--- Work instruction ---
Except for the pictures, write out all the records that follow exactly.

── Source records ──

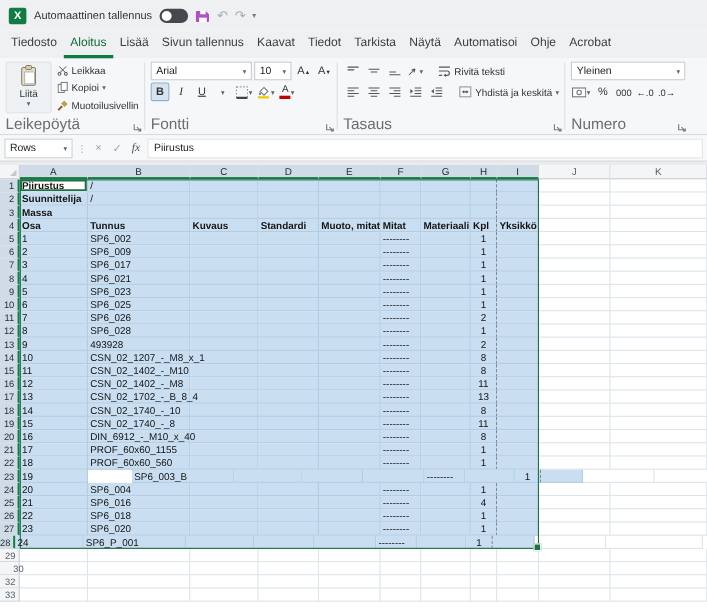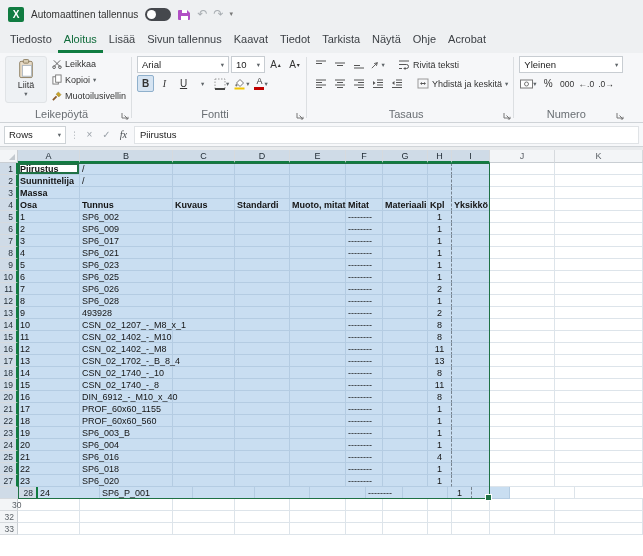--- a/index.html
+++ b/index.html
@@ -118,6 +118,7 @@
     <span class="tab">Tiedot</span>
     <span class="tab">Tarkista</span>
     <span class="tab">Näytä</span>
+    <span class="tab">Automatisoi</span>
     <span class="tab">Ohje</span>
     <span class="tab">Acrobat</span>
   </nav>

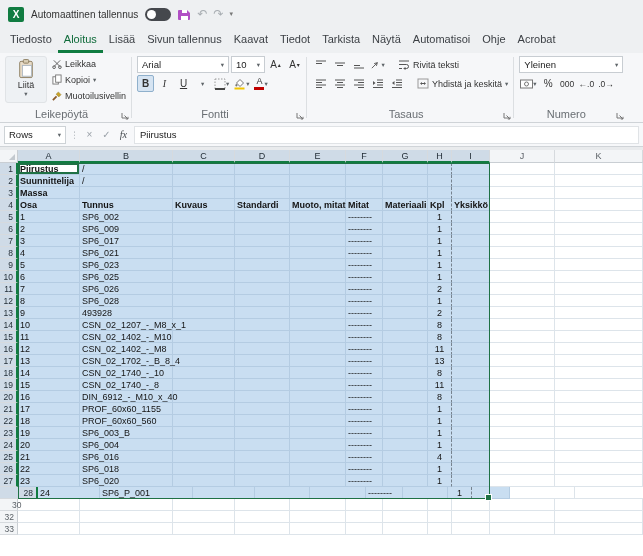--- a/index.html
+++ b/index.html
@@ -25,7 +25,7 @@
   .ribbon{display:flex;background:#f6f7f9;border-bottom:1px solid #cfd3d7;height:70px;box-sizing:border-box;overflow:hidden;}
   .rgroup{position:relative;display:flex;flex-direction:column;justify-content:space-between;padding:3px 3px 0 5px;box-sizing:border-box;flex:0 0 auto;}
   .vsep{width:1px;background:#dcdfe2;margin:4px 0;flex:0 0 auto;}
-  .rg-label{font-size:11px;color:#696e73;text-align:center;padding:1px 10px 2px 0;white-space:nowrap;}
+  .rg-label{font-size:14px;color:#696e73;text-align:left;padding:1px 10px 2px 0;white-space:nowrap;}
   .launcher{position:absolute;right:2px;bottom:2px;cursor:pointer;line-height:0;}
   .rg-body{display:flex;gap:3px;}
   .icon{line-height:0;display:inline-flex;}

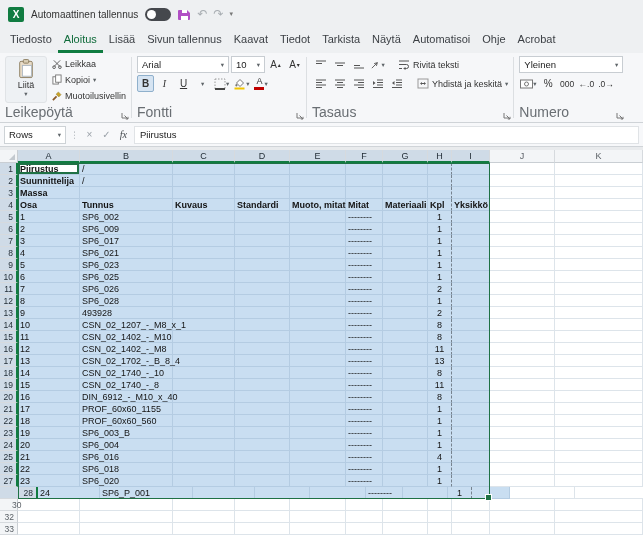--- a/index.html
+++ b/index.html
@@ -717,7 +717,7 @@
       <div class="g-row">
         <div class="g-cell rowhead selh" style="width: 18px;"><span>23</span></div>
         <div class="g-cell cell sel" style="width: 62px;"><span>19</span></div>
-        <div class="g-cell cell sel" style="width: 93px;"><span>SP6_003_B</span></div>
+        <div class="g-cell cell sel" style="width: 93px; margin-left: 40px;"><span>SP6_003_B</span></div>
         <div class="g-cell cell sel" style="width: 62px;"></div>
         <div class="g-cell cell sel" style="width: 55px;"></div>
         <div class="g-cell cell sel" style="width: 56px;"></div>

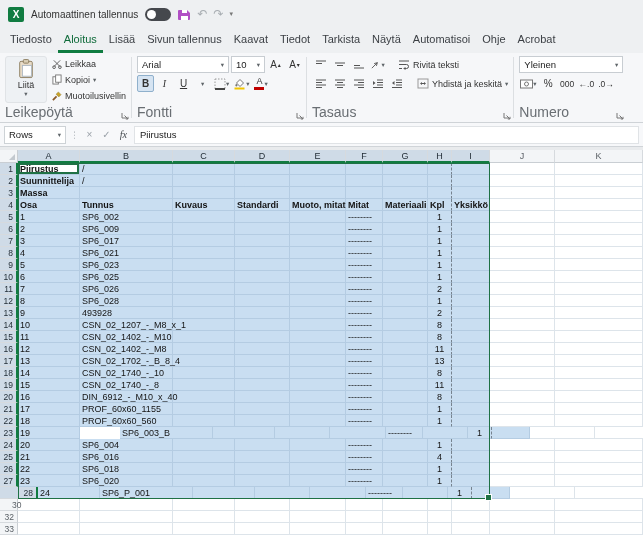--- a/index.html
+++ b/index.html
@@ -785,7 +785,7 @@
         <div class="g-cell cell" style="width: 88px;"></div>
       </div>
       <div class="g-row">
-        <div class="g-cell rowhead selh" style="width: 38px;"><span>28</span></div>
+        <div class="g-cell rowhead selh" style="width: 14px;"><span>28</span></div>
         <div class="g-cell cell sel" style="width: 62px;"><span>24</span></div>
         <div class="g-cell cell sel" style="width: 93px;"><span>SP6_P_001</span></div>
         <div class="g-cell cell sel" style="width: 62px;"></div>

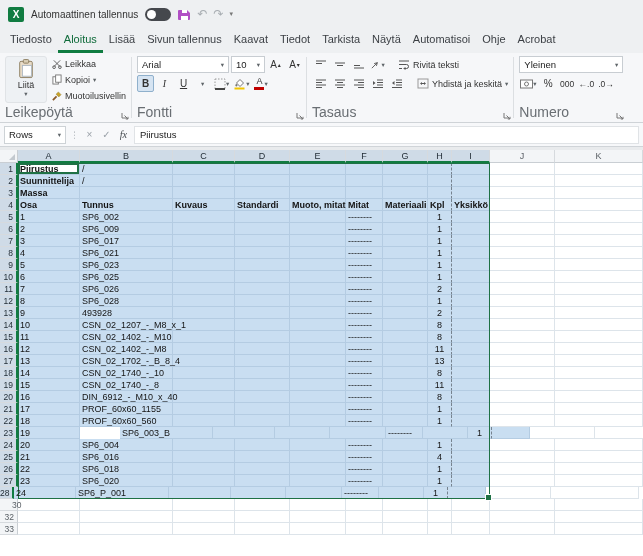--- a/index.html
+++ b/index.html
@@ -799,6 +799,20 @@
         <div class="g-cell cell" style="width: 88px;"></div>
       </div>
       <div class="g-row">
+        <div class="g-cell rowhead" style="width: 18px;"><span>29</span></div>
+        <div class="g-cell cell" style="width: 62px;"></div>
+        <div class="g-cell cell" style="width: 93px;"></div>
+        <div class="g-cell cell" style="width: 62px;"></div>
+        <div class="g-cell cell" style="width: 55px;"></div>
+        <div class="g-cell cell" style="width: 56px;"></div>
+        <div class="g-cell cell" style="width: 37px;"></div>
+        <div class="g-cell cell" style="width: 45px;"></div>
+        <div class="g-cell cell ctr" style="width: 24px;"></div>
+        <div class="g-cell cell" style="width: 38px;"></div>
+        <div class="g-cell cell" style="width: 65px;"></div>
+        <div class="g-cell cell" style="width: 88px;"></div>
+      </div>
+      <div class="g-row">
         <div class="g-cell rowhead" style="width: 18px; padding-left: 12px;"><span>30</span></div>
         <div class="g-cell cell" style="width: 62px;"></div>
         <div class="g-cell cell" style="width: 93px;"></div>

───

--- Response to the exercise ---
--- a/index.html
+++ b/index.html
@@ -118,6 +118,7 @@
     <span class="tab">Tiedot</span>
     <span class="tab">Tarkista</span>
     <span class="tab">Näytä</span>
+    <span class="tab">Automatisoi</span>
     <span class="tab">Ohje</span>
     <span class="tab">Acrobat</span>
   </nav>

--- a/index.html
+++ b/index.html
@@ -25,7 +25,7 @@
   .ribbon{display:flex;background:#f6f7f9;border-bottom:1px solid #cfd3d7;height:70px;box-sizing:border-box;overflow:hidden;}
   .rgroup{position:relative;display:flex;flex-direction:column;justify-content:space-between;padding:3px 3px 0 5px;box-sizing:border-box;flex:0 0 auto;}
   .vsep{width:1px;background:#dcdfe2;margin:4px 0;flex:0 0 auto;}
-  .rg-label{font-size:11px;color:#696e73;text-align:center;padding:1px 10px 2px 0;white-space:nowrap;}
+  .rg-label{font-size:14px;color:#696e73;text-align:left;padding:1px 10px 2px 0;white-space:nowrap;}
   .launcher{position:absolute;right:2px;bottom:2px;cursor:pointer;line-height:0;}
   .rg-body{display:flex;gap:3px;}
   .icon{line-height:0;display:inline-flex;}

--- a/index.html
+++ b/index.html
@@ -717,7 +717,7 @@
       <div class="g-row">
         <div class="g-cell rowhead selh" style="width: 18px;"><span>23</span></div>
         <div class="g-cell cell sel" style="width: 62px;"><span>19</span></div>
-        <div class="g-cell cell sel" style="width: 93px;"><span>SP6_003_B</span></div>
+        <div class="g-cell cell sel" style="width: 93px; margin-left: 40px;"><span>SP6_003_B</span></div>
         <div class="g-cell cell sel" style="width: 62px;"></div>
         <div class="g-cell cell sel" style="width: 55px;"></div>
         <div class="g-cell cell sel" style="width: 56px;"></div>

--- a/index.html
+++ b/index.html
@@ -785,7 +785,7 @@
         <div class="g-cell cell" style="width: 88px;"></div>
       </div>
       <div class="g-row">
-        <div class="g-cell rowhead selh" style="width: 38px;"><span>28</span></div>
+        <div class="g-cell rowhead selh" style="width: 14px;"><span>28</span></div>
         <div class="g-cell cell sel" style="width: 62px;"><span>24</span></div>
         <div class="g-cell cell sel" style="width: 93px;"><span>SP6_P_001</span></div>
         <div class="g-cell cell sel" style="width: 62px;"></div>

--- a/index.html
+++ b/index.html
@@ -799,6 +799,20 @@
         <div class="g-cell cell" style="width: 88px;"></div>
       </div>
       <div class="g-row">
+        <div class="g-cell rowhead" style="width: 18px;"><span>29</span></div>
+        <div class="g-cell cell" style="width: 62px;"></div>
+        <div class="g-cell cell" style="width: 93px;"></div>
+        <div class="g-cell cell" style="width: 62px;"></div>
+        <div class="g-cell cell" style="width: 55px;"></div>
+        <div class="g-cell cell" style="width: 56px;"></div>
+        <div class="g-cell cell" style="width: 37px;"></div>
+        <div class="g-cell cell" style="width: 45px;"></div>
+        <div class="g-cell cell ctr" style="width: 24px;"></div>
+        <div class="g-cell cell" style="width: 38px;"></div>
+        <div class="g-cell cell" style="width: 65px;"></div>
+        <div class="g-cell cell" style="width: 88px;"></div>
+      </div>
+      <div class="g-row">
         <div class="g-cell rowhead" style="width: 18px; padding-left: 12px;"><span>30</span></div>
         <div class="g-cell cell" style="width: 62px;"></div>
         <div class="g-cell cell" style="width: 93px;"></div>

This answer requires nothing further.